# Inspirational Posters



## Todd (Jul 3, 2006)




----------



## john doe. (Aug 26, 2006)

I like!


----------



## js (Jun 29, 2006)

I'd like one of each please....


----------



## cbrgator (Aug 21, 2007)

Where can I get one? or a few... =)


----------



## falshman70 (Jul 13, 2006)

Fabulous! I especially like the Ma Deuce one.


----------



## Rustycompass (Jun 25, 2006)

*Good way to start the weekend*

:anim_lol:


----------



## Benzbuilder (Sep 7, 2006)

I want one of eack to hang at the gun club. Great inspirationl words to live by!


----------



## cbrgator (Aug 21, 2007)

seriously... can we get these made somehow


----------



## Spartan (Jan 1, 2007)

I made this one a longtime ago:


----------



## Spartan (Jan 1, 2007)

cbrgator said:


> seriously... can we get these made somehow


Go to town:
http://bighugelabs.com/flickr/motivator.php


----------



## john doe. (Aug 26, 2006)

Hey Spartan-Thanks for that link. Here's mine.

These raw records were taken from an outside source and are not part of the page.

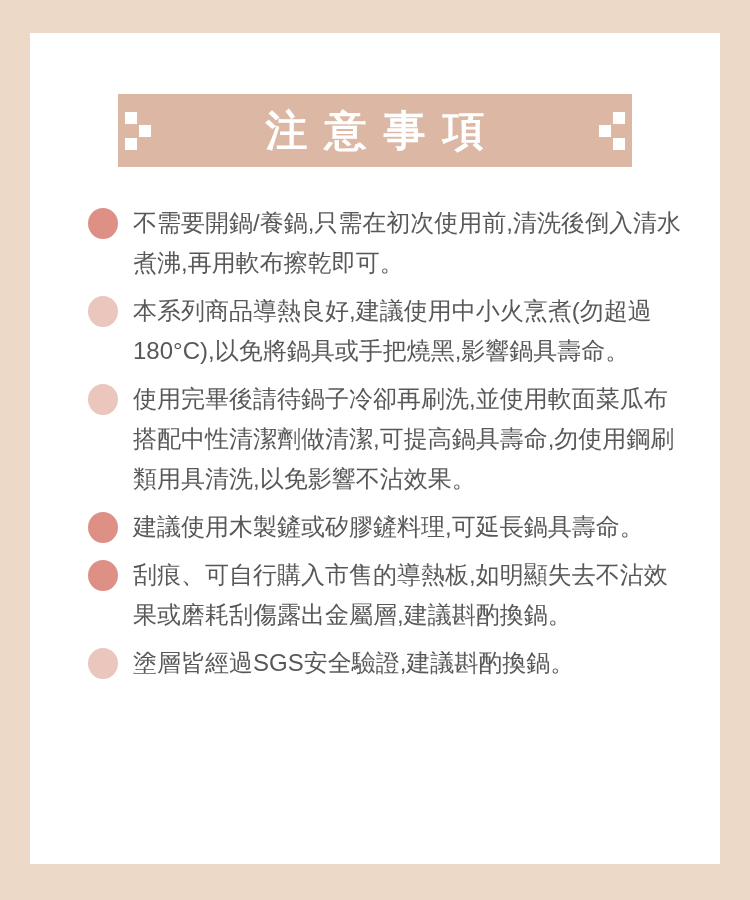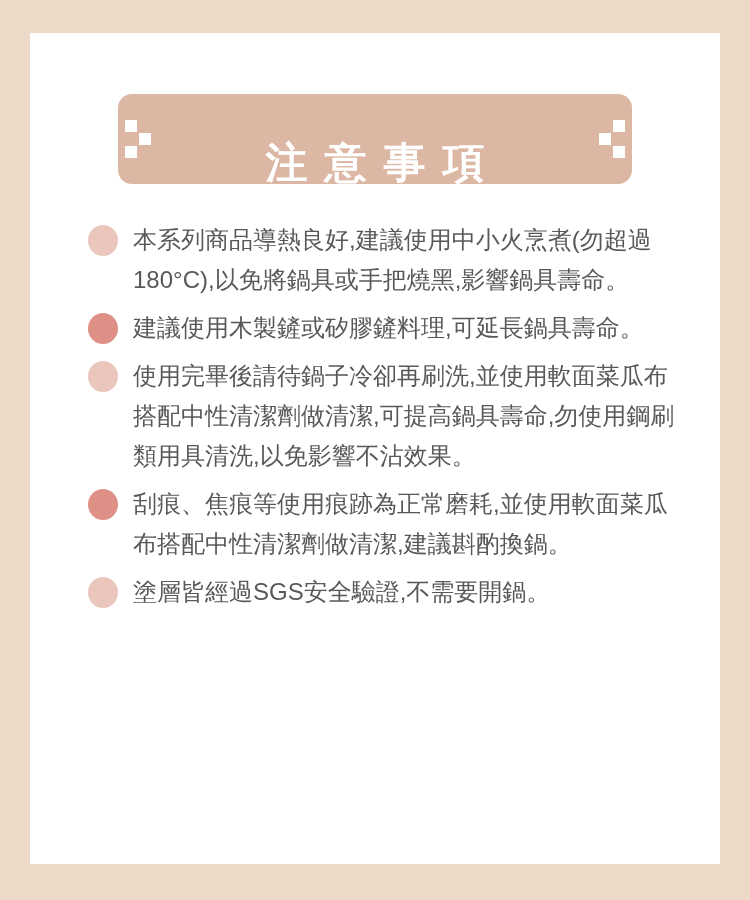--- a/index.html
+++ b/index.html
@@ -20,27 +20,26 @@
     top: 33px;
     width: 690px;
     height: 831px;
     background: var(--card-bg, #ffffff);
     overflow: hidden;
   }
 
   .banner {
     position: relative;
     width: 514px;
-    height: 90px;
+    height: 73px;
     margin: 61px auto 0 auto;
     background: var(--banner-bg, #dcb7a4);
     display: flex;
-    align-items: flex-end;
+    align-items: center;
     justify-content: center;
-    border-radius: 14px;
   }
 
   .banner-title {
     color: var(--title-color, #ffffff);
     font-family: "Liberation Serif", "DejaVu Serif", serif;
     font-size: 42px;
     font-weight: 700;
     letter-spacing: 17px;
     padding-left: 17px;
     white-space: nowrap;
@@ -112,43 +111,47 @@
       <h1 class="banner-title">注意事項</h1>
       <span class="deco deco-right">
         <span class="sq sq1"></span>
           <span class="sq sq2"></span>
           <span class="sq sq3"></span>
       </span>
     </div>
 
     <div class="notes">
 
+        <div class="note">
+          <span class="dot dot-dark"></span>
+          <p class="note-text">不需要開鍋/養鍋,只需在初次使用前,清洗後倒入清水煮沸,再用軟布擦乾即可。</p>
+        </div>
 
         <div class="note">
           <span class="dot dot-light"></span>
           <p class="note-text">本系列商品導熱良好,建議使用中小火烹煮(勿超過180°C),以免將鍋具或手把燒黑,影響鍋具壽命。</p>
         </div>
 
 
 
         <div class="note">
-          <span class="dot dot-dark"></span>
-          <p class="note-text">建議使用木製鏟或矽膠鏟料理,可延長鍋具壽命。</p>
-        </div>
-
-        <div class="note">
           <span class="dot dot-light"></span>
           <p class="note-text">使用完畢後請待鍋子冷卻再刷洗,並使用軟面菜瓜布搭配中性清潔劑做清潔,可提高鍋具壽命,勿使用鋼刷類用具清洗,以免影響不沾效果。</p>
         </div>
 
         <div class="note">
           <span class="dot dot-dark"></span>
-          <p class="note-text">刮痕、焦痕等使用痕跡為正常磨耗,並使用軟面菜瓜布搭配中性清潔劑做清潔,建議斟酌換鍋。</p>
+          <p class="note-text">建議使用木製鏟或矽膠鏟料理,可延長鍋具壽命。</p>
+        </div>
+
+        <div class="note">
+          <span class="dot dot-dark"></span>
+          <p class="note-text">刮痕、可自行購入市售的導熱板,如明顯失去不沾效果或磨耗刮傷露出金屬層,建議斟酌換鍋。</p>
         </div>
 
         <div class="note">
           <span class="dot dot-light"></span>
-          <p class="note-text">塗層皆經過SGS安全驗證,不需要開鍋。</p>
+          <p class="note-text">塗層皆經過SGS安全驗證,建議斟酌換鍋。</p>
         </div>
       </div>
 
   </div>
 </div>
 
 </body></html>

Yes this is me, but only for two days.


----------



## DJ Niner (Oct 3, 2006)

I made a few of those awhile back...


----------



## cbrgator (Aug 21, 2007)

I am trying to make a couple posters on that website to hang on my wall but in order to not get distorted when its blown up they need to be like 5 megapixels and up which means I cant just grab an image off the internet. I also dont have a digital camera, only a video camera, so does anybody have any creative digital photos of firearms that they wouldnt mind sending me to use as a poster?


----------



## john doe. (Aug 26, 2006)

cbrgator said:


> I am trying to make a couple posters on that website to hang on my wall but in order to not get distorted when its blown up they need to be like 5 megapixels and up which means I cant just grab an image off the internet. I also dont have a digital camera, only a video camera, so does anybody have any creative digital photos of firearms that they wouldnt mind sending me to use as a poster?


try doing a search for, "Stock gun photo's".


----------



## Spartan (Jan 1, 2007)

cbrgator said:


> I am trying to make a couple posters on that website to hang on my wall but in order to not get distorted when its blown up they need to be like 5 megapixels and up which means I cant just grab an image off the internet. I also dont have a digital camera, only a video camera, so does anybody have any creative digital photos of firearms that they wouldnt mind sending me to use as a poster?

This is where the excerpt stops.